Log analytics using ClickHouse

The first is the simplest and the most strict table schema where you specify every column name and data type. Any logline having a field outside this predefined schema will get dropped. From our experience, this schema will give you the fastest query capabilities. If you already know the list of all possible fields ahead, we would recommend using it. You can always add or remove columns by running ALTER TABLE queries.

The second schema uses a very new feature of ClickHouse, where it does most of the heavy lifting. You can insert logs as JSON objects and behind the scenes, ClickHouse will understand your log schema and dynamically add new columns with appropriate data type and compression.
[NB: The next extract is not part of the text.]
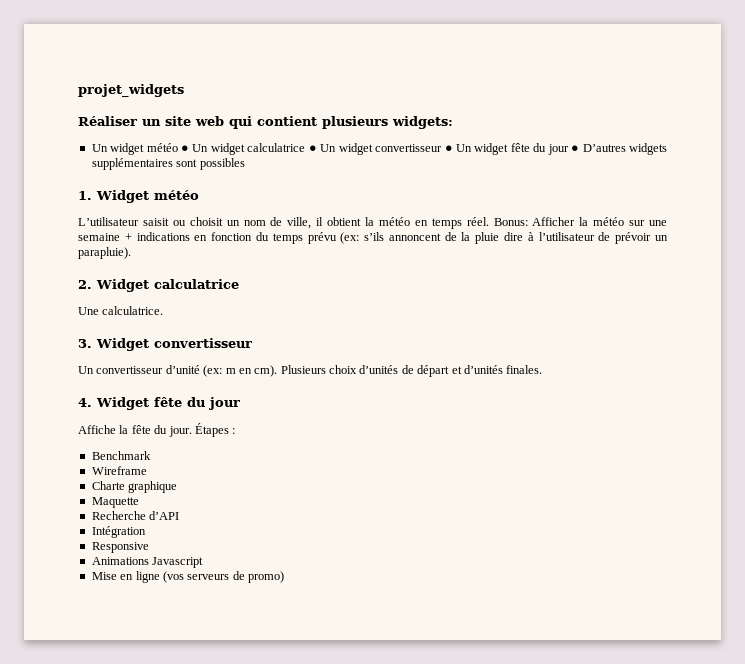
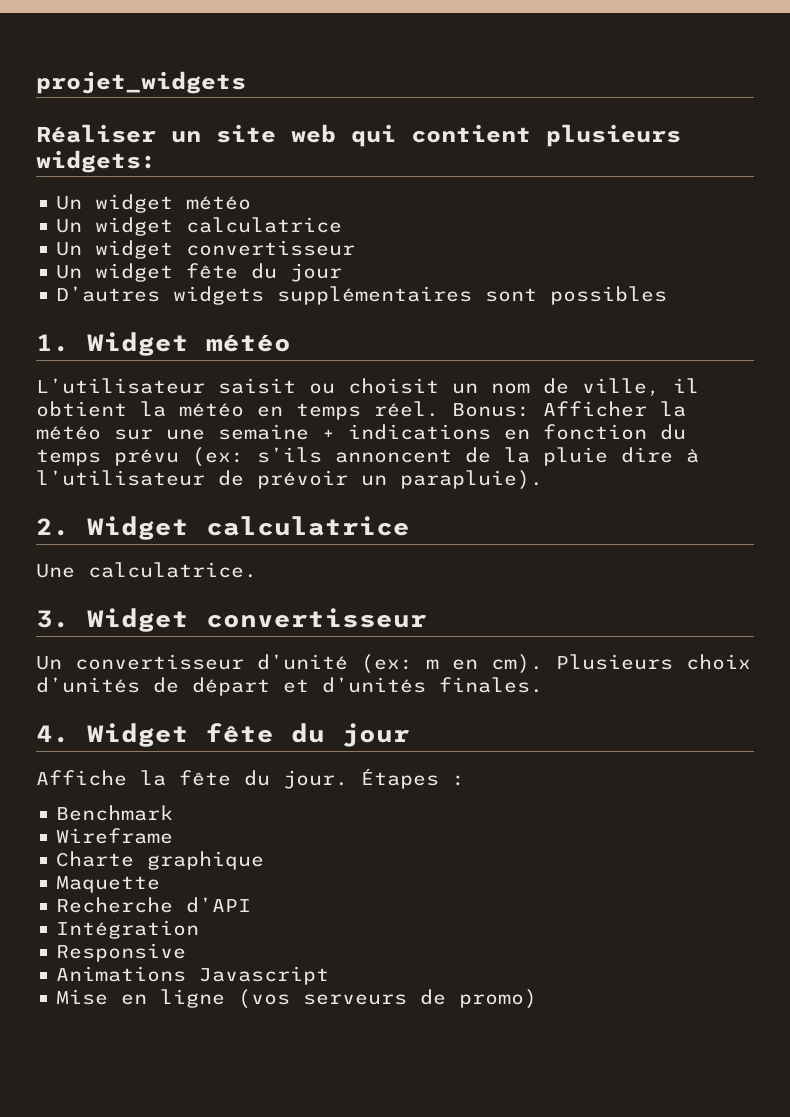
[181,145,190,152] ● -> (252, 203) //
[308,145,317,152] ● -> (343, 225) //
[444,145,453,152] ● -> (356, 248) //
[571,145,580,152] ● -> (343, 272) //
This schema should only be used if you have good control over the log schema and the number of total fields is less than 1,000. On the one hand it provides flexibility to add new columns as new log fields automatically, but at the same time, one lousy application can easily bring down the ClickHouse cluster.

The third schema stores all fields of the same data type in one array and then uses ClickHouse inbuilt array functions to query those fields. This schema scales pretty well even when there are more than 1,000 fields, as the number of columns depends on the data types used in the logs. If an array element is accessed frequently, it can be taken out as a dedicated column using the materialized column feature of ClickHouse. We recommend adopting this schema since it provides safeguards against applications logging too many fields.

Data partitioning

Log analytics using ClickHouse

A partition is a unit of ClickHouse data. One common mistake ClickHouse users make is overly granular partitioning keys, resulting in too many partitions. Since our logging pipeline generates TBs of data daily, we created the table partitioned with `toStartOfHour(dateTime).` With this partitioning logic, when a query comes with the timestamp in the WHERE clause, ClickHouse knows the partition and retrieves it quickly. It also helps design efficient data purging rules according to the data retention policies.

Primary key selection

Log analytics using ClickHouse

ClickHouse stores the data on disk sorted by primary key. Thus, selecting the primary key impacts the query performance and helps in better data compression. Unlike relational databases, ClickHouse doesn’t require a unique primary key per row and we can insert multiple rows with identical primary keys. Having multiple primary keys will negatively impact the insertion performance. One of the significant ClickHouse limitations is that once a table is created the primary key can not be updated.

Data skipping indexes

Log analytics using ClickHouse

ClickHouse query performance is directly proportional to whether it can use the primary key when evaluating the WHERE clause. We have many columns and all these columns can not be part of the primary key. Thus queries on these columns will have to do a full scan resulting in slower queries. In traditional databases, secondary indexes can be added to handle such situations. In ClickHouse, we can add another class of indexes called data skipping indexes, which uses bloom filters and skip reading significant chunks of data that are guaranteed to have no match.

ABR

We have multiple dashboards built over the requests_error logs. Loading these dashboards were often hitting the memory limits set for the individual query/user in ClickHouse.

The dashboards built over these logs were mainly used to identify anomalies. To visually identify an anomaly in a metric, the exact numbers are not required, but an approximate number would do. For instance, to understand that errors have increased in a data center, we don’t need the exact number of errors. So we decided to use an in-house library and tool built around a concept called ABR.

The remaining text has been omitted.